On a misty night in 1921, the young trombonist Jack Teagarden was walking along the New Orleans levee when he heard someone playing a cornet in a style he'd not known before. Where was this spectral music coming from? As a riverboat glided slowly toward the levee, Teagarden got his first look at Louis Armstrong, "descending from the sky like a god." The anecdote, recounted in the companion book to Jazz, the new ten-part, 19-hour Ken Burns documentary showing on PBS in January, made me stop for a moment. How I wished I had been there to hear Armstrong when he was transforming the blues into what would become perhaps America's greatest indigenous art.

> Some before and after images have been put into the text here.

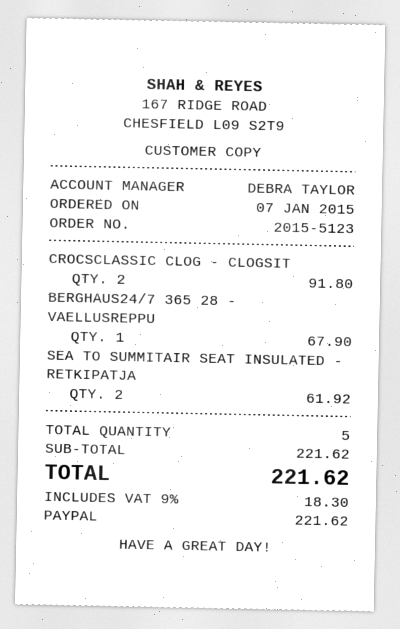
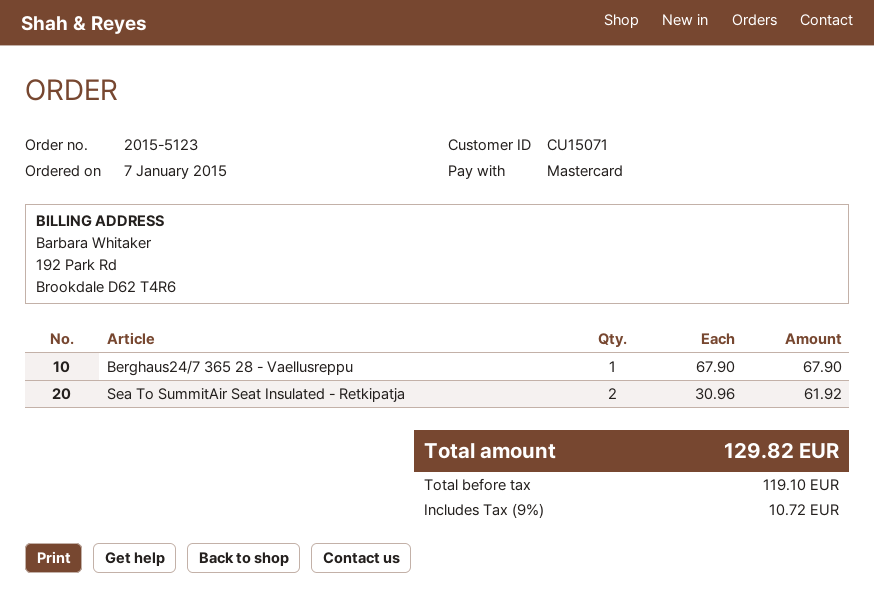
payment method: PayPal -> Mastercard
CROCSCLASSIC CLOG - CLOGSIT: 2 for 91.80 -> none
tax: 9% = 18.30 -> 9% = 10.72
total: 221.62 -> 129.82

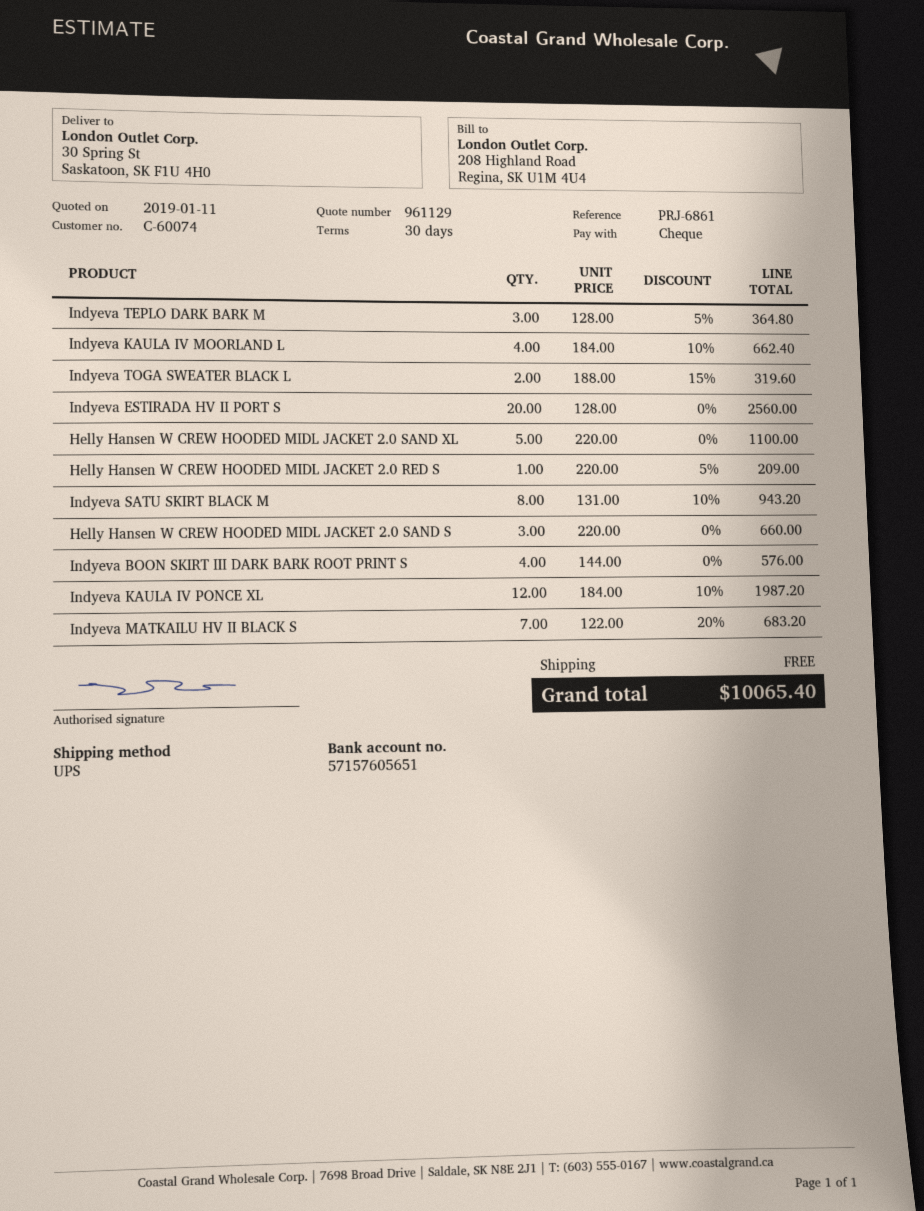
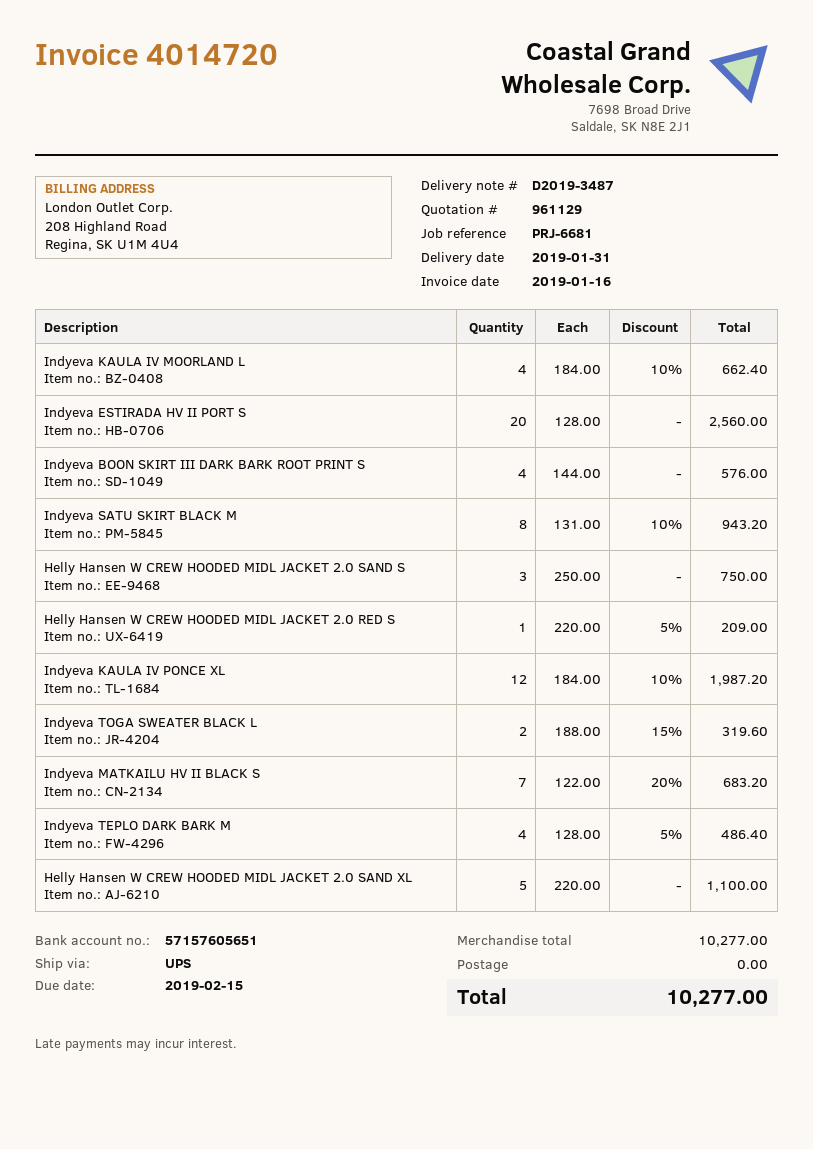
reference: PRJ-6861 -> PRJ-6681
Indyeva TEPLO DARK BARK M: 3 x 128.00 - 5% = 364.80 -> 4 x 128.00 - 5% = 486.40
Helly Hansen W CREW HOODED MIDL JACKET 2.0 SAND S: 3 x 220.00 = 660.00 -> 3 x 250.00 = 750.00
total: 10065.40 -> 10277.00

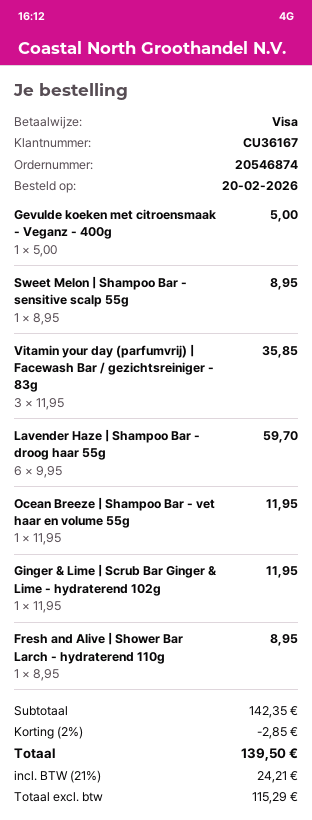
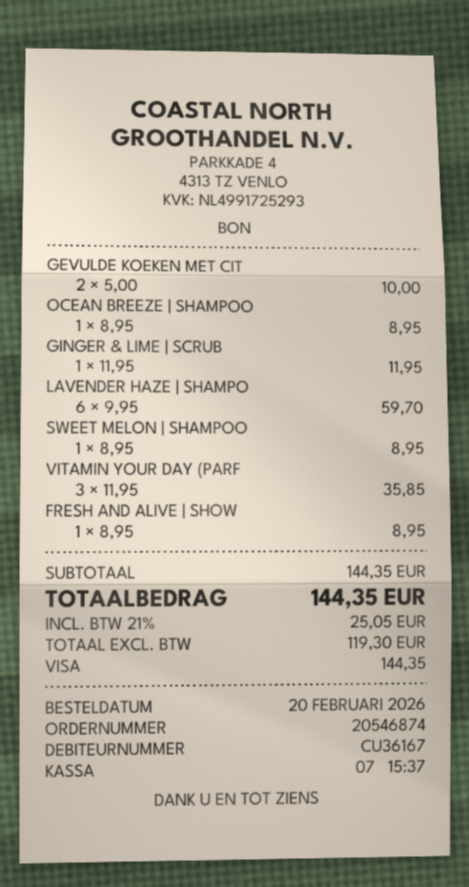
Gevulde koeken met citroensmaak - Veganz - 400g: 1 x 5.00 = 5.00 -> 2 x 5.00 = 10.00
Ocean Breeze | Shampoo Bar - vet haar en volume 55g: 1 x 11.95 = 11.95 -> 1 x 8.95 = 8.95
subtotal: 142.35 -> 144.35
discount: 2% = 2.85 -> none
net: 115.29 -> 119.30
tax: 21% = 24.21 -> 21% = 25.05
total: 139.50 -> 144.35

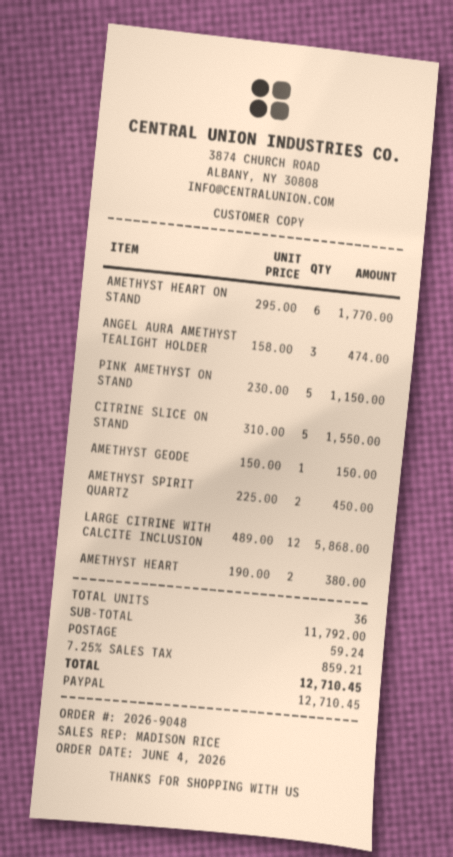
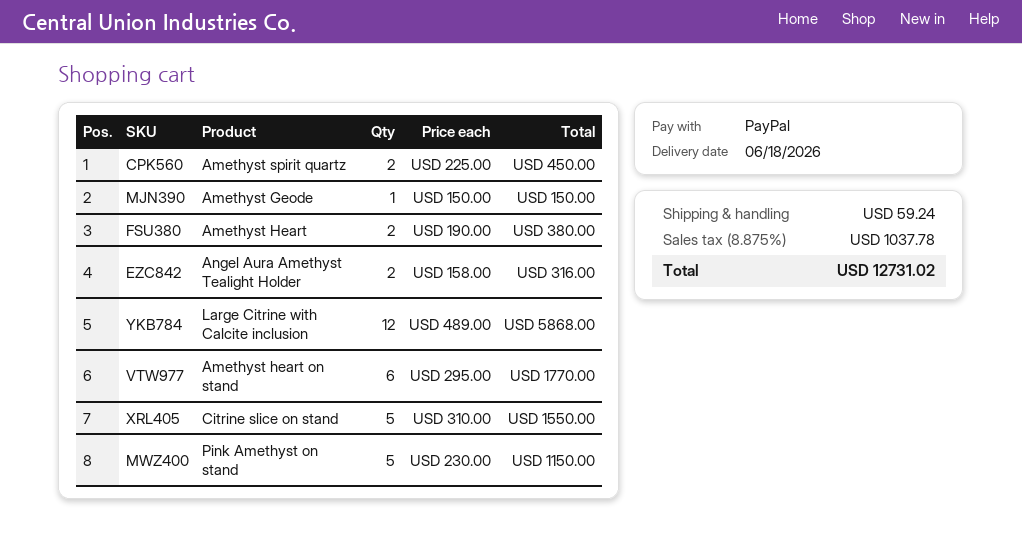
ANGEL AURA AMETHYST TEALIGHT HOLDER: 3 x 158.00 = 474.00 -> 2 x 158.00 = 316.00
tax: 7.25% = 859.21 -> 8.875% = 1037.78
total: 12710.45 -> 12731.02

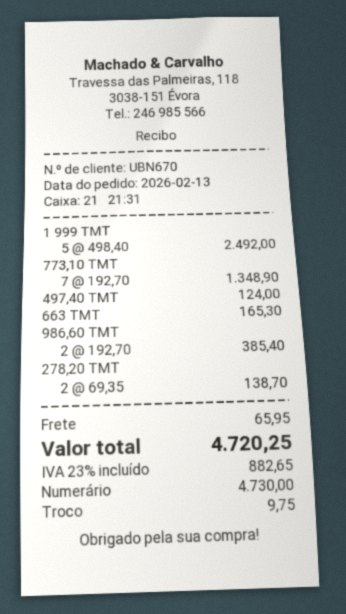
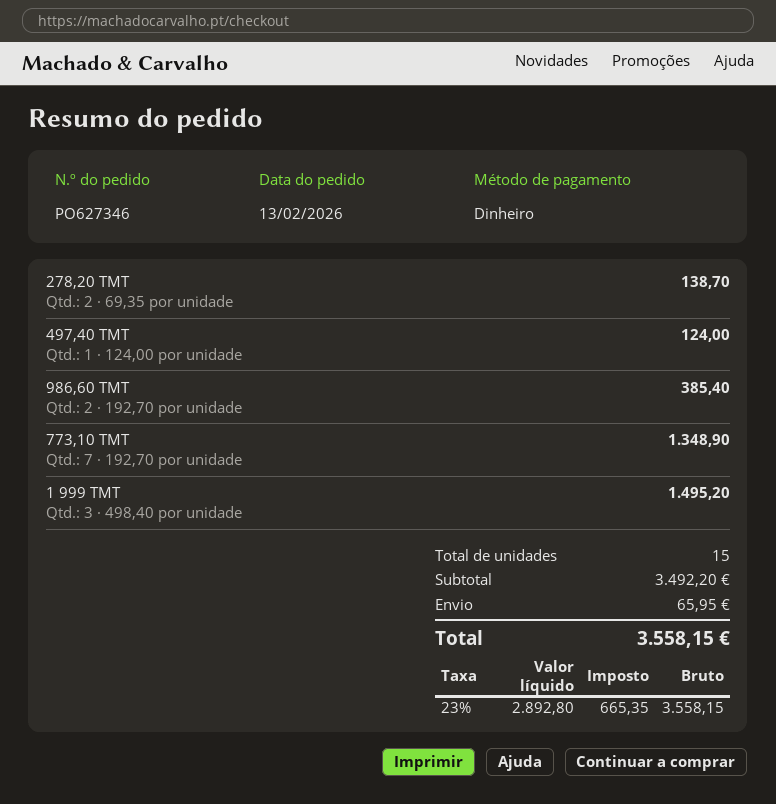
1 999 ТМТ: 5 x 498.40 = 2492.00 -> 3 x 498.40 = 1495.20
663 ТМТ: 1 x 165.30 = 165.30 -> none
tax: 23% = 882.65 -> 23% = 665.35
total: 4720.25 -> 3558.15

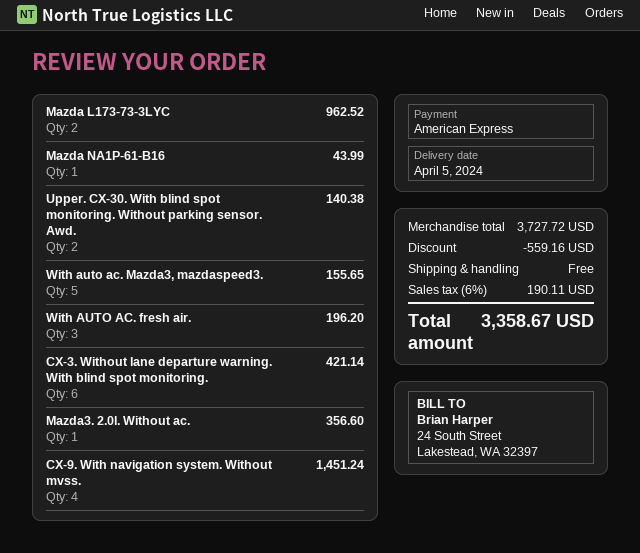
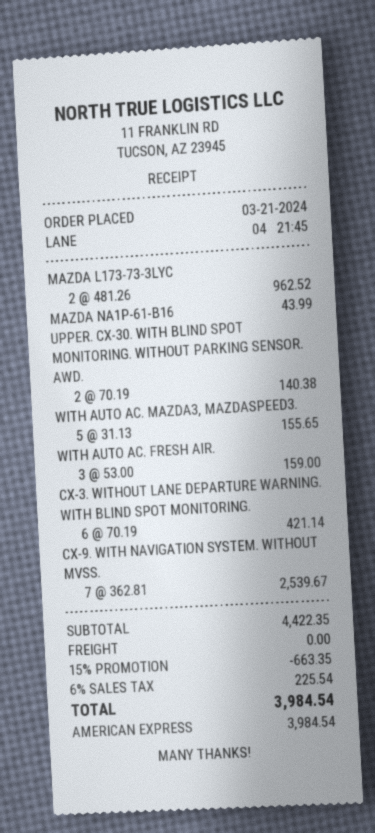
With AUTO AC. fresh air.: 3 for 196.20 -> 3 for 159.00
Mazda3. 2.0l. Without ac.: 1 for 356.60 -> none
CX-9. With navigation system. Without mvss.: 4 for 1451.24 -> 7 for 2539.67
subtotal: 3727.72 -> 4422.35
discount: 559.16 -> 663.35
tax: 6% = 190.11 -> 6% = 225.54
total: 3358.67 -> 3984.54

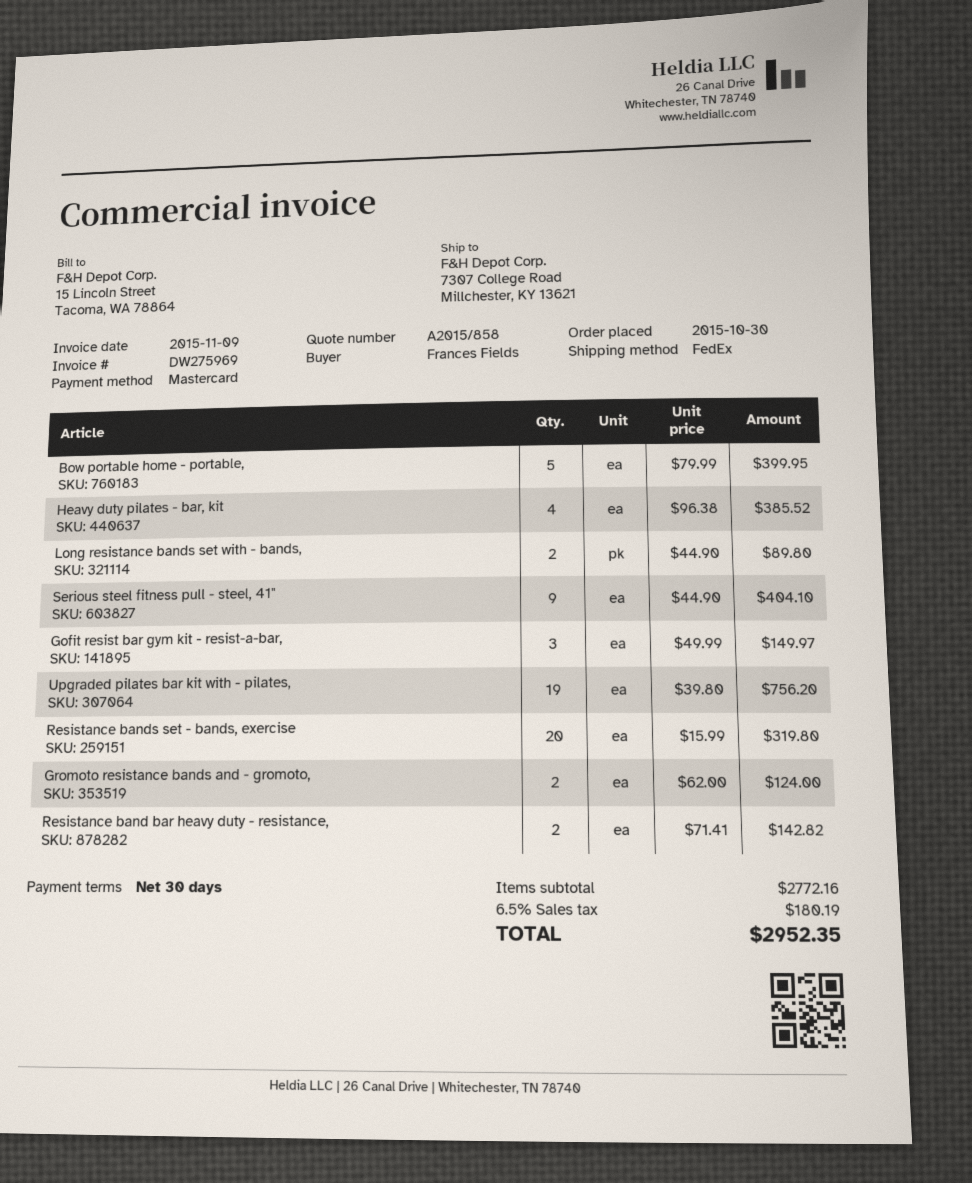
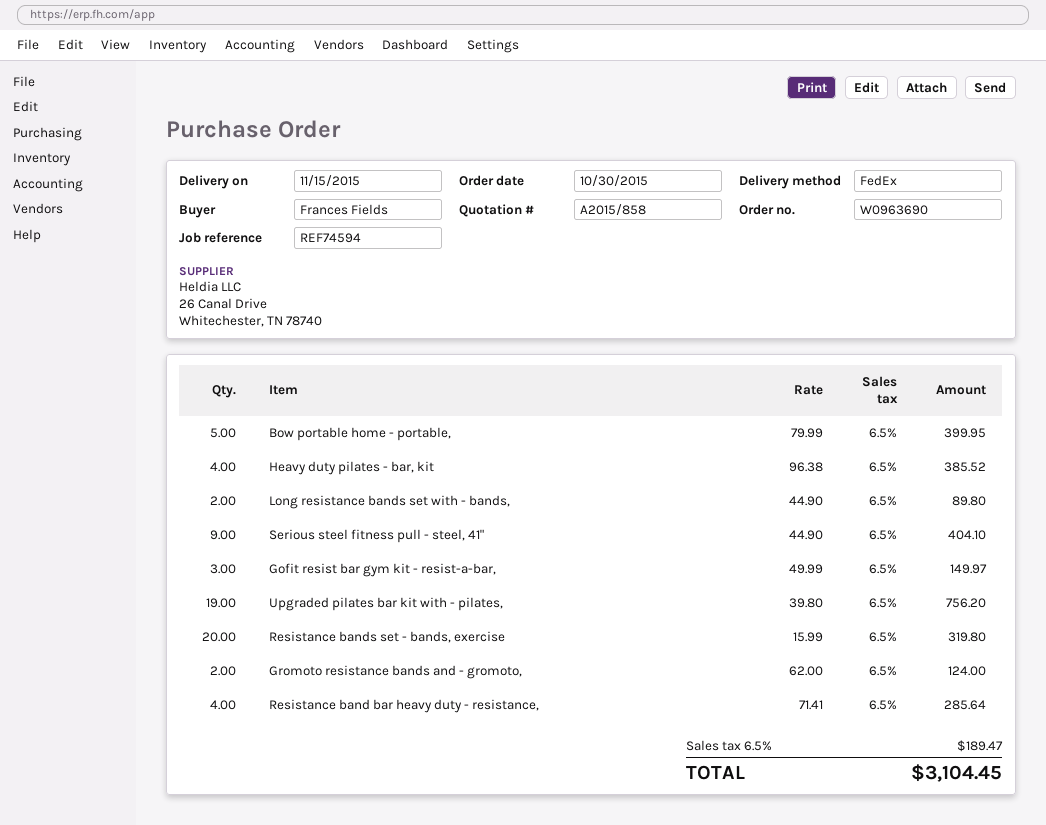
Resistance band bar heavy duty - resistance,: 2 x 71.41 = 142.82 -> 4 x 71.41 = 285.64
tax: 6.5% = 180.19 -> 6.5% = 189.47
total: 2952.35 -> 3104.45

As a teenager I had seen Ornette Coleman, listened as he took melody to uncharted zones on his white plastic sax. I saw Miles Davis—impossibly young, fatally cool—turn the trumpet into a whispering device. I watched Herbie Mann find a groove so deep in "Coming Home, Baby" that my toe stopped tapping and my leg started bouncing. Charles Lloyd, Herbie Hancock, Archie Shepp: I heard them all. But that was then.
Decades later, my rediscovery of jazz ranks alongside the appreciation I've developed for great writers whom I read too soon. I understand now what Ken Burns means when he casts Louis Armstrong as the protean figure in jazz. Before I saw Jazz, I romanticized Bix Beiderbecke, the cornetist whose sound, the guitarist Eddie Condon remembers, was "like a girl saying yes." But now I see that this white boy from Iowa drank himself to death at the age of 29 because he couldn't equal Armstrong.
Thanks to Ken Burns, I even grasp the hardest truth of all: how men and women who were descendants of slaves made a music that liberated a nation's soul—almost. In this photograph of Billie Holiday, for example, we see her backstage at Carnegie Hall in 1956. An impressive venue, no doubt, but for Billie there was still the bitter fact that she had been denied a cabaret license because of her drug convictions. "I can play Carnegie," she said, "but I can't play the crummiest gin joint in New York."
A film about jazz ultimately relies on the music, and Burns, whose past work includes the extraordinary The Civil War and Baseball, never lets metaphor get in the way: "Louis Armstrong used to say, 'Ain't but two kinds of music, good and bad.' So as we put the film together, I didn't watch the screen, I watched the editors' feet. If they tapped, we kept it; if they didn't, the scene went out. In the final analysis, this ain't homework, it's fun."